Data –
Segment Open

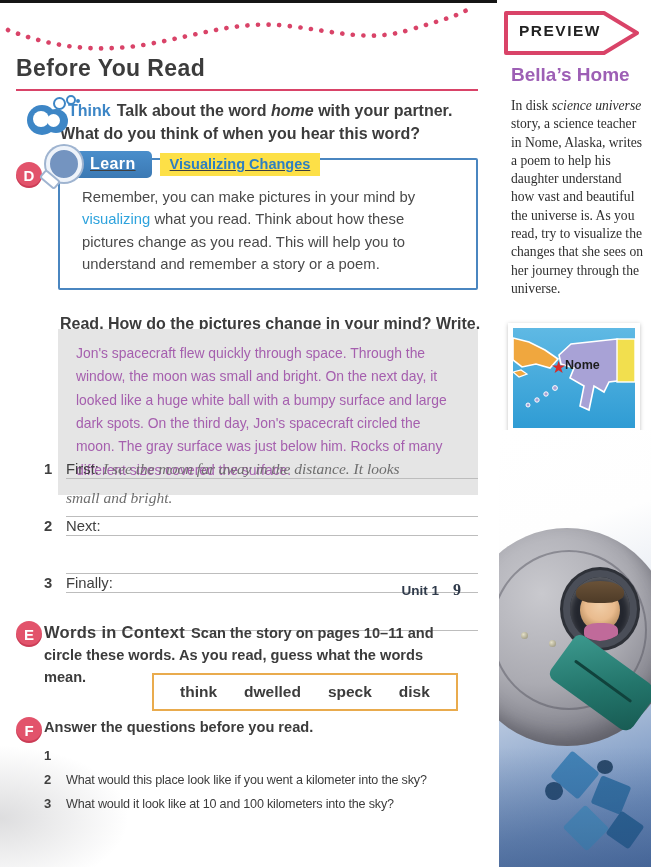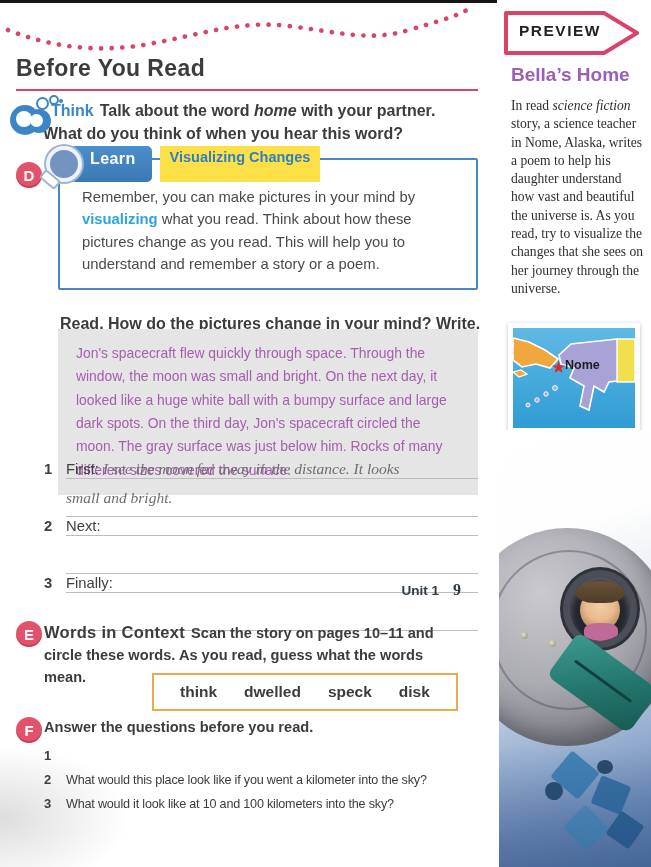--- a/index.html
+++ b/index.html
@@ -16,7 +16,7 @@
   .page-title{position:absolute;left:16px;top:55px;width:462px;margin:0;
       font-size:23px;font-weight:800;letter-spacing:.4px;color:#3c3c3c;
       border-bottom:2.5px solid #d94368;padding-bottom:7px;}
-  .think{position:absolute;left:0;top:99px;width:452px;padding-left:43px;box-sizing:border-box;}
+  .think{position:absolute;left:17px;top:99px;width:452px;padding-left:43px;box-sizing:border-box;}
   .think p{margin:0;font-size:16px;font-weight:700;line-height:1.45;color:#3c3c3c;text-indent:8px;}
   .think-label{color:#3d86c6;margin-right:6px;}
   .cloud{position:absolute;left:10px;top:0px;width:44px;height:36px;}

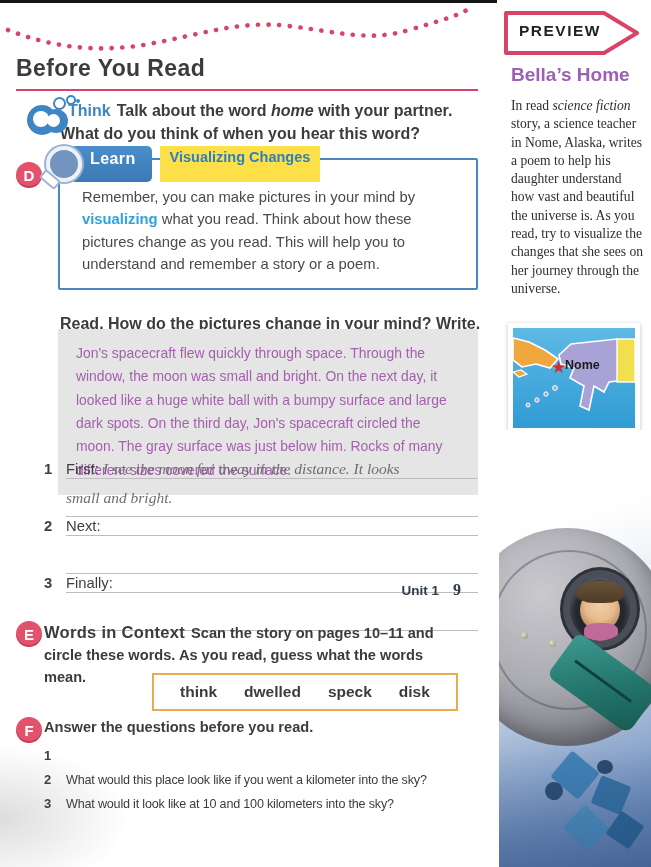--- a/index.html
+++ b/index.html
@@ -227,7 +227,7 @@
 
     <h3 class="story-title">Bella’s Home</h3>
 
-    <p class="desc"><span>In read </span><i>science fiction</i><span> story, a science teacher in Nome, Alaska, writes a poem to help his daughter understand how vast and beautiful the universe is. As you read, try to visualize the changes that she sees on her journey through the universe.</span></p>
+    <p class="desc"><span>In disk </span><i>science fiction</i><span> story, a science teacher in Nome, Alaska, writes a poem to help his daughter understand how vast and beautiful the universe is. As you read, try to visualize the changes that she sees on her journey through the universe.</span></p>
 
     <div class="map-card">
       <svg width="122" height="100" viewBox="0 0 122 100">

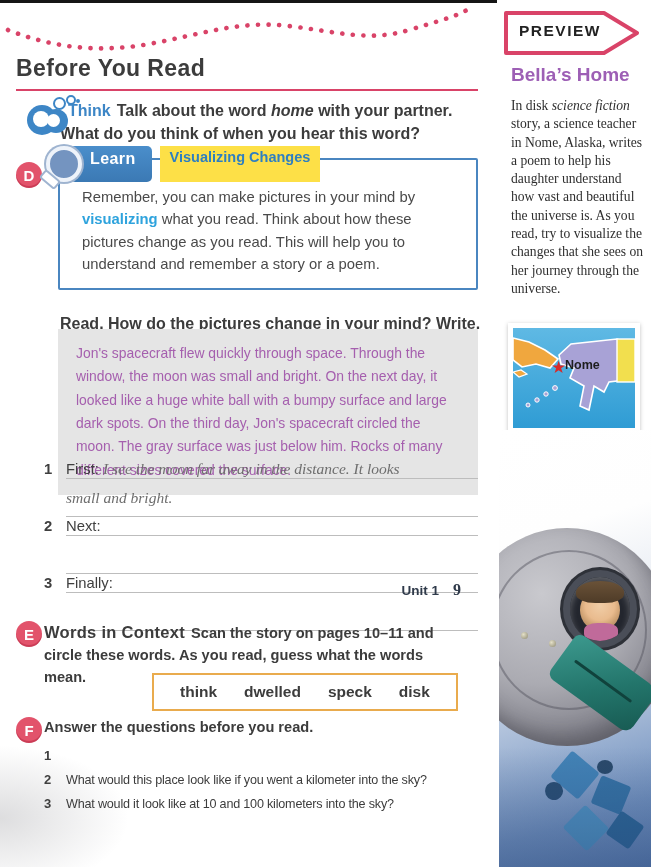--- a/index.html
+++ b/index.html
@@ -227,7 +227,7 @@
 
     <h3 class="story-title">Bella’s Home</h3>
 
-    <p class="desc"><span>In disk </span><i>science fiction</i><span> story, a science teacher in Nome, Alaska, writes a poem to help his daughter understand how vast and beautiful the universe is. As you read, try to visualize the changes that she sees on her journey through the universe.</span></p>
+    <p class="desc"><span>In disk </span><i>science universe</i><span> story, a science teacher in Nome, Alaska, writes a poem to help his daughter understand how vast and beautiful the universe is. As you read, try to visualize the changes that she sees on her journey through the universe.</span></p>
 
     <div class="map-card">
       <svg width="122" height="100" viewBox="0 0 122 100">

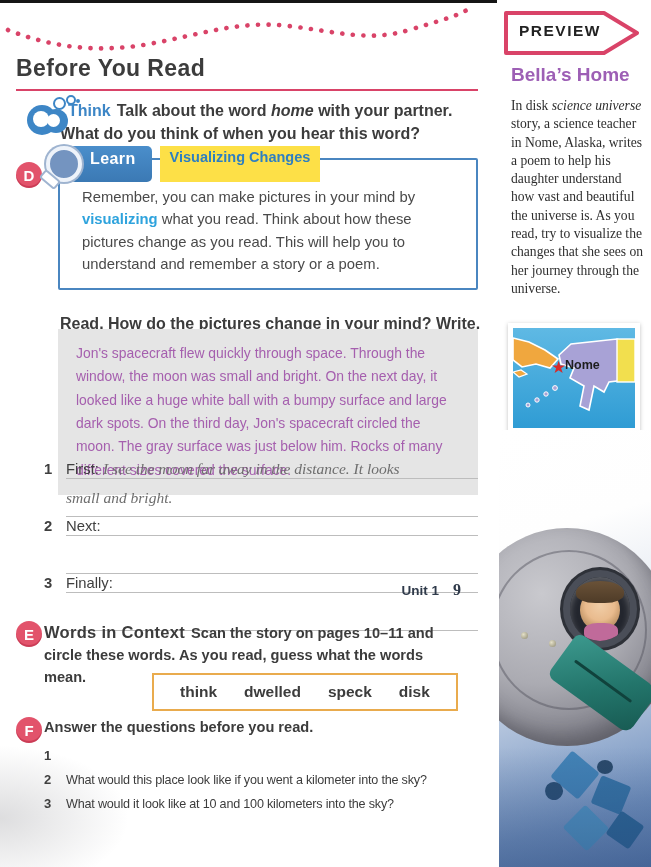--- a/index.html
+++ b/index.html
@@ -35,7 +35,7 @@
   .badge-d{left:16px;top:4px;}
   .learn-box{margin-left:58px;width:420px;box-sizing:border-box;border:2px solid #4a86c0;
       border-radius:2px;background:#fff;padding:26px 16px 12px 22px;position:relative;}
-  .learn-header{position:absolute;left:-14px;top:-14px;display:flex;}
+  .learn-header{position:absolute;left:-14px;top:-14px;display:flex;align-items:center;text-decoration:underline;}
   .magnifier{position:relative;width:28px;height:28px;border-radius:50%;background:#7494c0;
       border:4px solid #eef3fa;box-shadow:0 0 0 2px #9fb4d0;z-index:2;}
   .magnifier .handle{position:absolute;left:-10px;top:24px;width:16px;height:7px;border-radius:3px;

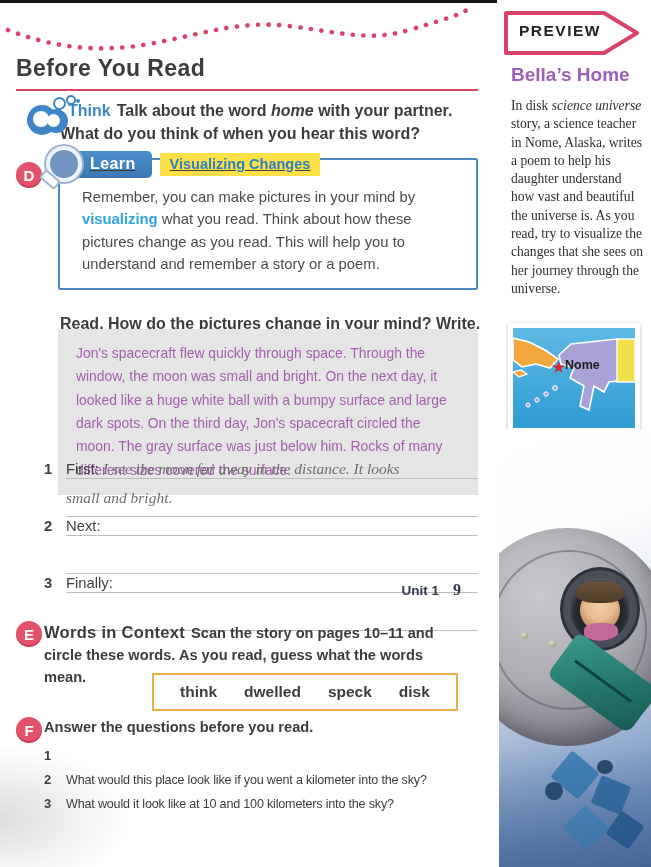--- a/index.html
+++ b/index.html
@@ -45,7 +45,7 @@
   .skill{margin-left:8px;background:#fde047;color:#2e7fc1;font-weight:700;font-size:14.5px;
       padding:3px 10px 4px 10px;}
   .learn-body{margin:0;font-size:14.8px;line-height:1.52;color:#4a4a4a;font-weight:400;}
-  .hl{color:#2ea3dd;font-weight:700;}
+  .hl{color:#2ea3dd;font-weight:400;}
 
   .rw-heading{position:absolute;left:44px;top:299px;margin:16px;font-size:16px;font-weight:700;color:#3c3c3c;}
   .passage{position:absolute;left:58px;top:329px;width:420px;box-sizing:border-box;background:#e5e5e5;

Segment Closed

The word to find is "header". Copy every line of the data that holds it.

Finished exercise –
-  .learn-header{position:absolute;left:-14px;top:-14px;display:flex;}
+  .learn-header{position:absolute;left:-14px;top:-14px;display:flex;align-items:center;text-decoration:underline;}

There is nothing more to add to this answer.